When we start our application on gunicorn, it spawns workers. Every request coming to the same worker uses the same django DatabaseWrapper instance (postgres in our case) also referred to as a connection. If, in the middle of a transaction in one request, the worker were to receive another request, this request resets the state of the connection causing the transaction to behave in unexpected ways as documented in this bug: https://code.djangoproject.com/ticket/21239
Sometimes the transaction doesn't get committed and there is no exception raised to let you know that happened. Sometimes parts of it do get committed while the rest is lost and it looks like a partial rollback.
We thought that a connection is thread safe, but this bit of gunicorn patching magic here makes sure that's not the case: https://github.com/benoitc/gunicorn/blob/18.0/gunicorn/management/commands/run_gunicorn.py#L16
Still open to suggestions on how to sidestep this issue if possible at all.
EDIT: Don't use the run_gunicorn management command to start Django. It does some funky patching which causes DB connections to not be thread safe. The solution that worked for us is to just use "gunicorn myapp.wsgi:application -c gunicorn.conf". Django persistent DB connections don't work with the gevent worker type yet so avoid using that unless you want to run out of connections.
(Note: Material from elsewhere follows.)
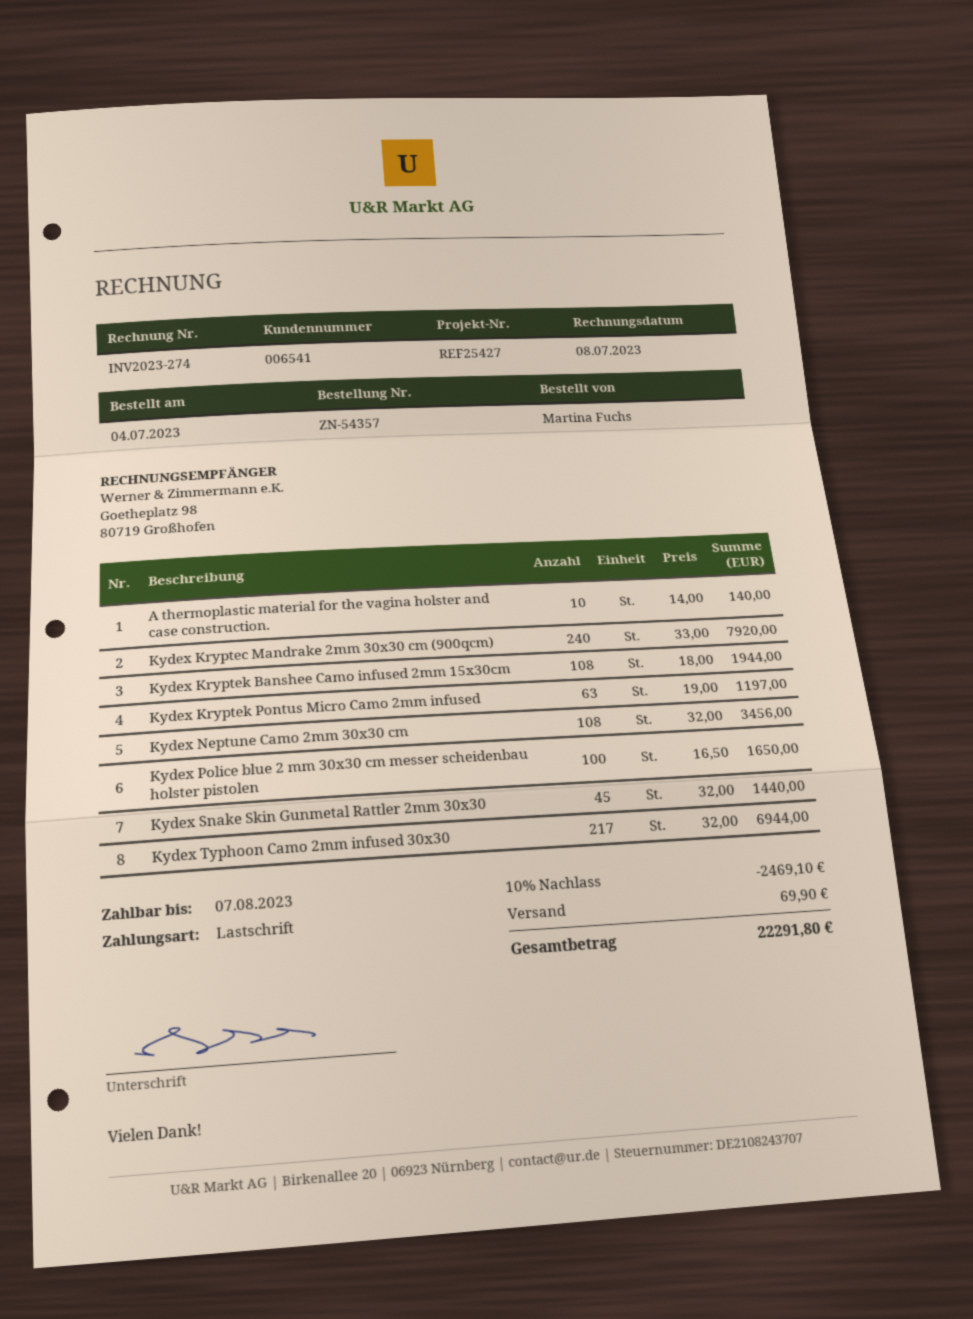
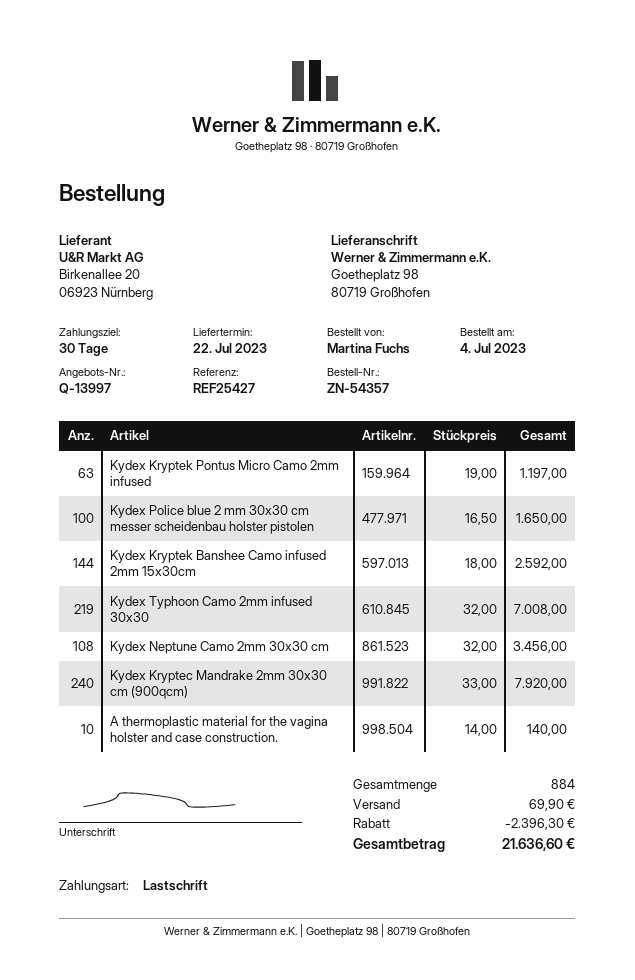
Kydex Kryptek Banshee Camo infused 2mm 15x30cm: 108 x 18.00 = 1944.00 -> 144 x 18.00 = 2592.00
Kydex Snake Skin Gunmetal Rattler 2mm 30x30: 45 x 32.00 = 1440.00 -> none
Kydex Typhoon Camo 2mm infused 30x30: 217 x 32.00 = 6944.00 -> 219 x 32.00 = 7008.00
discount: 2469.10 -> 2396.30
total: 22291.80 -> 21636.60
Not a Django expert, but I do know Postgres. I agree with your assessment that this sounds like very atypical behavior for a transaction: the rollback should be all-or-nothing, and there should be an exception. That being the case, can you be absolutely certain that this is a rollback-type situation? There are lots of other possible causes that could account for different data appearing in the database than you expected, and many of those scenarios would fit better with your observed occurrences that does a rollback.
You haven't provided any specifics as to your data, but what I imagine is, you're seeing something like "I set the value of col4 to 'foo', but after the commit, the old value 'bar' is still in the database." Is that correct?
If so, then other possible causes could be:
The code that is supposed to setting the 'foo' value somehow, on occasion, is actually setting either the existing 'bar' value, or a NULL value.
The code is setting the 'foo' value, but the there is a data access layer (aka DAL) with a 'dirty' flag that is not being set (e.g. if the object is in a disconnected state), so when the commit is done, the DAL doesn't see that as being a change it is supposed to write.
These are just a few examples to get you started. There are lots of other possible scenarios. Sometimes, the basic philosophy of debugging problems like this is similar to the problem of the DDT and pelicans: since the database is at the top of the food chain, you can often see problems there that-- while they appear to be database problems-- are actually caused somewhere else in your solution.
Good luck and hope that helps!
My 3 cents:
Exceptions
We're certain no exceptions have occurred. But are we? Your pseudo-code "handles" an exception by just logging. Make sure there are no exceptions "handled" elsewhere by logging or pass.
The partial rollback
We expect the the whole transaction to be rolled back, not just part. Since django 1.6 nested atomic transactions create a savepoint and rollbacks go back to the last savepoint. Make sure there are no nested transactions. Perhaps you have transaction middleware active check ATOMIC_REQUESTS and MIDDLEWARE_CLASSES. Maybe transactions are started in those network_call functions.
Reproducing
Since that network_call code may block. Try to replace them with mock calls, that timeout (maybe not in production). If that results in 100% (partial) rollbacks. It should make locating the problem of partial rollbacks easier.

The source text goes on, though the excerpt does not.